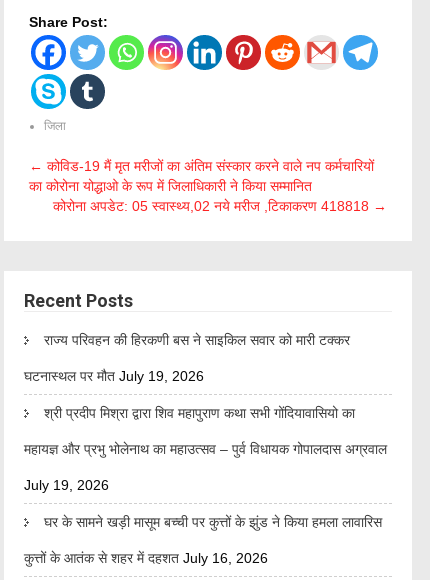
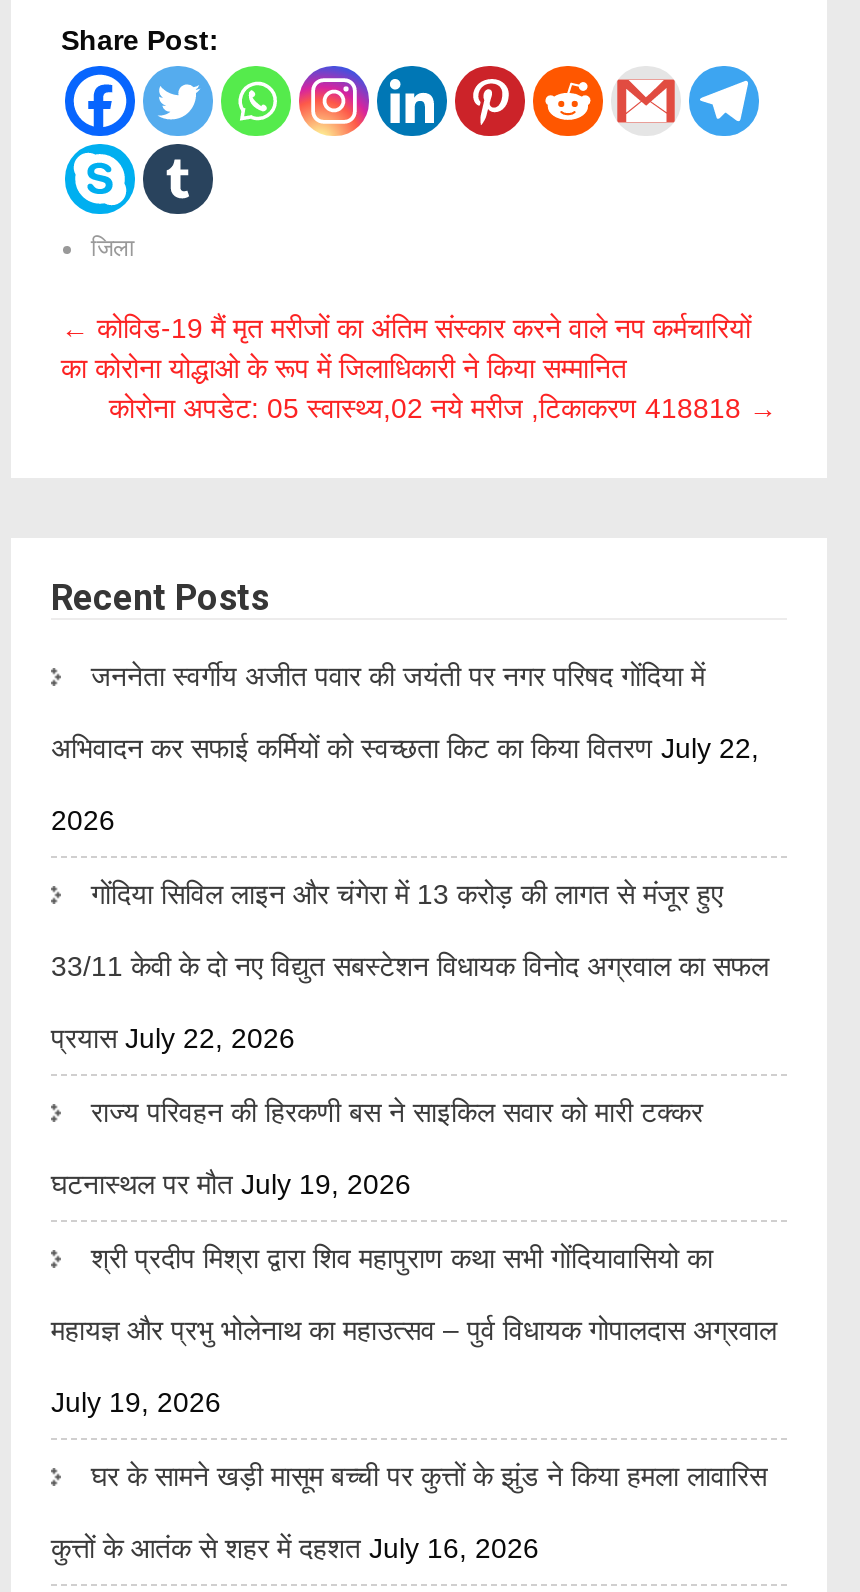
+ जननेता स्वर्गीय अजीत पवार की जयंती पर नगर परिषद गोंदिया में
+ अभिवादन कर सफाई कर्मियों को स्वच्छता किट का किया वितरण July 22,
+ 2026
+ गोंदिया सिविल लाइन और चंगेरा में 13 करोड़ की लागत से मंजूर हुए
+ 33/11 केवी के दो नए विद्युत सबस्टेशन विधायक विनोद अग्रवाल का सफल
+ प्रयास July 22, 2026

━━━━━━━━━━

= WORK TASK =
Take the line that holds "अभिवादन कर सफाई" as the first and the last line of the material as the final one. Print that span exactly, both ends included.

= ANSWER TO THE EXERCISE =
+ अभिवादन कर सफाई कर्मियों को स्वच्छता किट का किया वितरण July 22,
+ 2026
+ गोंदिया सिविल लाइन और चंगेरा में 13 करोड़ की लागत से मंजूर हुए
+ 33/11 केवी के दो नए विद्युत सबस्टेशन विधायक विनोद अग्रवाल का सफल
+ प्रयास July 22, 2026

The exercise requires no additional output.